Uncovering the action of Temozolomide in brain tumor cells
Anna-Maria Barciszewska, Department of Neurosurgery and Neurotraumatology, Karol Marcinkowski University of Medical Sciences, Przybyszewskiego 49, 60-355 Poznan, Poland, Pawel Glodowicz, Institute of Bioorganic Chemistry of the Polish Academy of Sciences, Noskowskiego 12, 61-704 Poznan, Poland, Monika Piwecka, Institute of Bioorganic Chemistry of the Polish Academy of Sciences, Noskowskiego 12, 61-704 Poznan, Poland, Stanislaw Nowak, Department of Neurosurgery and Neurotraumatology, Karol Marcinkowski University of Medical Sciences, Przybyszewskiego 49, 60-355 Poznan, Poland
Malignant gliomas are most aggressive brain tumors with a dismal prognosis despite optimal treatment. The gold standard treatment of glioblastoma, the most lethal glioma subtype, includes surgery followed by the combination of radiotherapy and chemotherapy with temozolomide (TMZ). The active metabolite of TMZ methylates DNA bases in several positions, from which methylation of the O6 position of guanine is regarded as the lethal lesion. However, the effect of TMZ appears to be limited by the occurrence of chmoresistance. Therefore there’s an urgent need to adequately elucidate the mechanisms of TMZ action and the pathways by which glioma cells escape from death. We present the other possible point of TMZ action at the different, epigenetic level of the genome. We’ve showed that in addition to O6 methylation of guanines, TMZ induces methylation of cytosine at short times and then causes demethylation of DNA through reactive oxygen species (ROS) induced damage of 5-methylcytosine (m5C). The observed global hypomethylation of the genome contributes to regulation of gene expression on epigenetic level.
Aim of study
The aim of our study was to evaluate the molecular mechanism of temozolomide action, the drug of choice in glioblastoma treatment.
Material and Methods
We have treated the C6, glioblastoma and HeLa (as a control) cell lines with TMZ dissolved in DMSO with different time. DNA from cultured cells was isolated with commercially available DNA isolation kit, hydrolysed into nucleotides and separated after labelling with 32P-ATP and T4-polynucleotide kinase. Separation of 32P-labelled nucleotides was done on cellulose thin layer chromatography (TLC) plates in two dimensions. Chromatograms were then evaluated using phosphoimager and the amounts of m5C calculated as a ratio (R) of spot intensities of m5C to m5C+C+T. Thymine and cytosine were included in the formula because they are also products of damage of m5C.

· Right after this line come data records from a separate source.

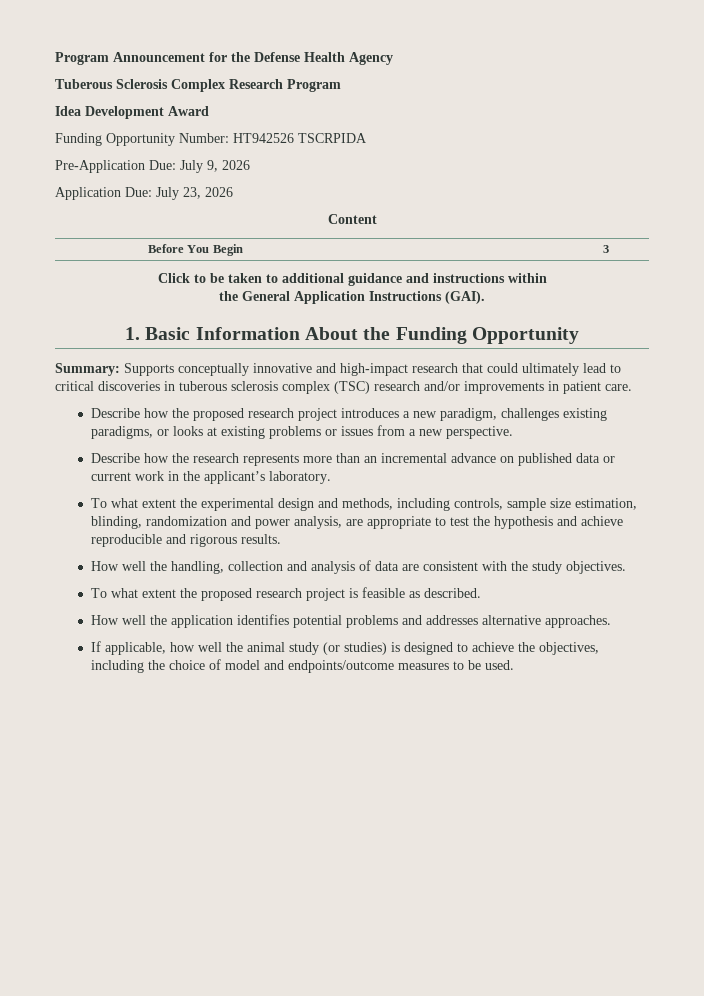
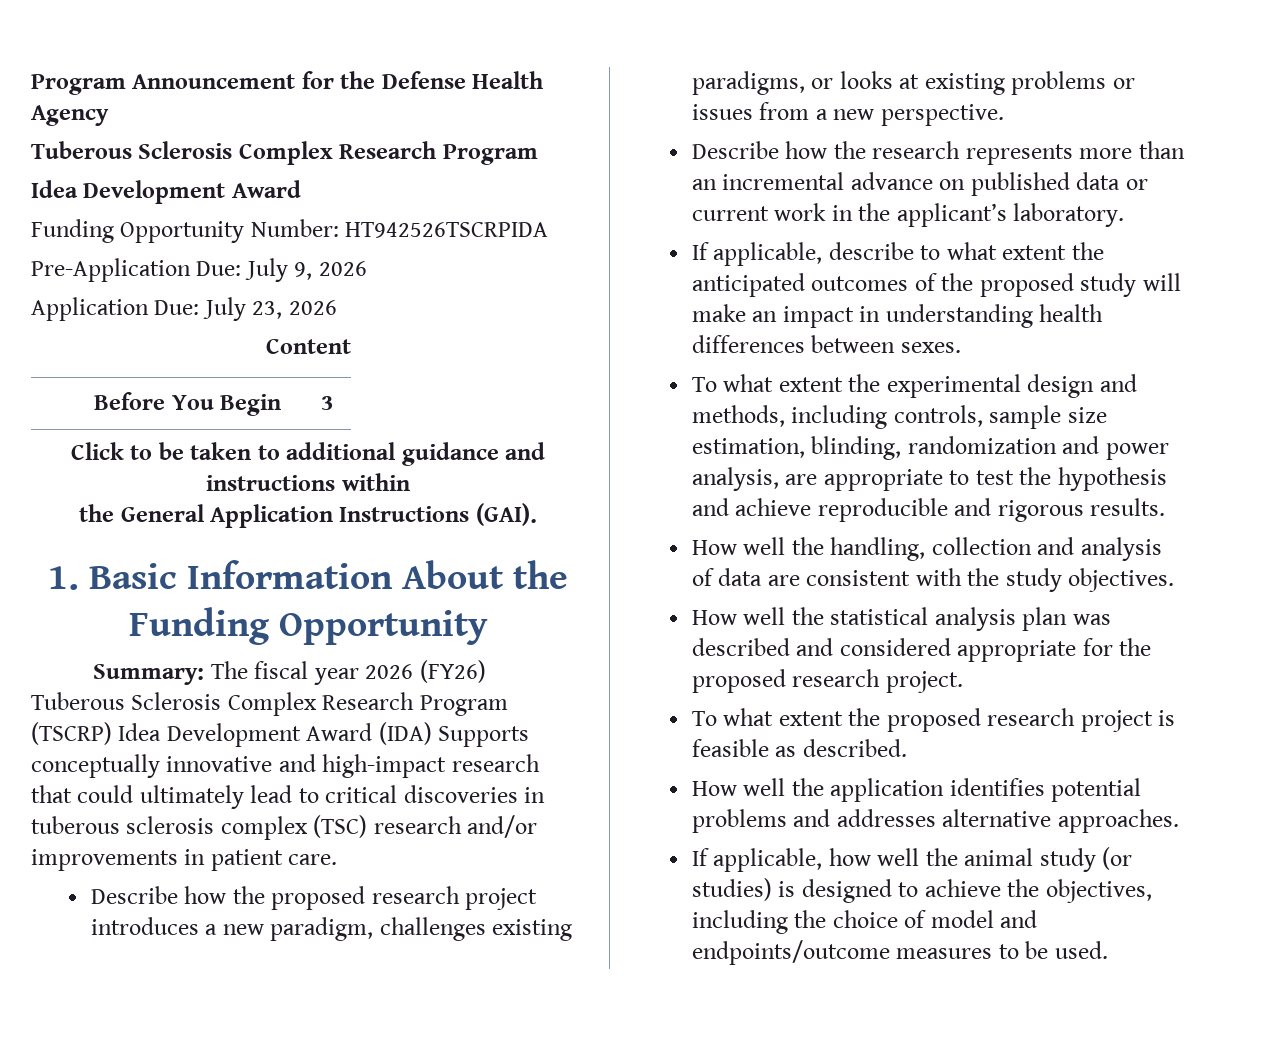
- Funding Opportunity Number: HT942526 TSCRPIDA
+ Funding Opportunity Number: HT942526TSCRPIDA
- Summary: Supports conceptually innovative and high-impact research that could ultimately lead to critical discoveries in tuberous sclerosis complex (TSC) research and/or improvements in patient care.
+ Summary: The fiscal year 2026 (FY26) Tuberous Sclerosis Complex Research Program (TSCRP) Idea Development Award (IDA) Supports conceptually innovative and high-impact research that could ultimately lead to critical discoveries in tuberous sclerosis complex (TSC) research and/or improvements in patient care.
+ If applicable, describe to what extent the anticipated outcomes of the proposed study will make an impact in understanding health differences between sexes.
+ How well the statistical analysis plan was described and considered appropriate for the proposed research project.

We’ve showed that TMZ treatment affects m5C formation in DNA. m5C amount in gliomas’ DNA increased significantly after short treatment with TMZ, whereas longer treatment caused demethylation.
The results of the study put a new light on the mechanism of action of TMZ situating it as an epigenetic modificator that acts not only as an directly destroying agent, but also indirectly by influencing the gene expression regulation.